2) Poor hiring decisions by executives and middle managers: The second reason for losing the innovation DNA is making poor hiring decisions. Executives hire advisory firms that produce strategies focused on improving the performance of existing businesses. Very few managers hire outside firms to bring fresh ideas for fostering innovation. Part of the reason why executives at these ‘execution driven’ firms hire these like minded advisory firms is because the executive compensation metrics are tied to short term performance of their business units i.e. there is no ‘innovation bonus’ in their pay check. At the middle manager level, it is even worse. Very few managers hire employees for independent thinking or bringing innovation on board. The managers simply want more of themselves – employees that can do what they are told, no questions asked.
3) Organizational culture: The third and probably the most important reason for losing innovation is organizational culture gone wrong. Organizational culture is the specific collection of values and norms that are shared by people and groups in an organization and that control the way they interact with each other and with stakeholders outside the organization.
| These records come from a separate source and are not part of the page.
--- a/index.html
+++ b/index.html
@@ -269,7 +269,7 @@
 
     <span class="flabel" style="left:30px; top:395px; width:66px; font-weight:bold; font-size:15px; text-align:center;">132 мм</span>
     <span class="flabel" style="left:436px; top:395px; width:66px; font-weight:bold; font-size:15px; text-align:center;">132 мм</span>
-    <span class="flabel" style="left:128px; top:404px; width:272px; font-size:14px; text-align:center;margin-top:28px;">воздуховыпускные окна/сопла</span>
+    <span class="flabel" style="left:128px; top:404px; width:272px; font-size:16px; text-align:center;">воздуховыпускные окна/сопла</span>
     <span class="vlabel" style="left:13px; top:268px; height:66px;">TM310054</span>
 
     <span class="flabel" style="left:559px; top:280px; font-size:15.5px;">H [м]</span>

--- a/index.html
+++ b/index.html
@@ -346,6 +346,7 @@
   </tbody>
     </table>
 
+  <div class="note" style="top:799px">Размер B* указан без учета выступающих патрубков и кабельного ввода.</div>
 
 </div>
When does organization culture go wrong in the context of innovation? When ideas to chart new course or direction, questions and challenges to status quo are eschewed and experiments are discouraged, but compliance to managerial diktat and an obsessive drive to execution are valued and rewarded, you can safely say organizational culture has gone wrong.
So, that’s it – forget your true source of success, hire the wrong people at the top and in the middle, and practice a culture of obsession for execution with no room for freedom of the mind and spirit, you are well on your way to losing the innovation DNA.
How do managers in your organization view innovation with respect to execution?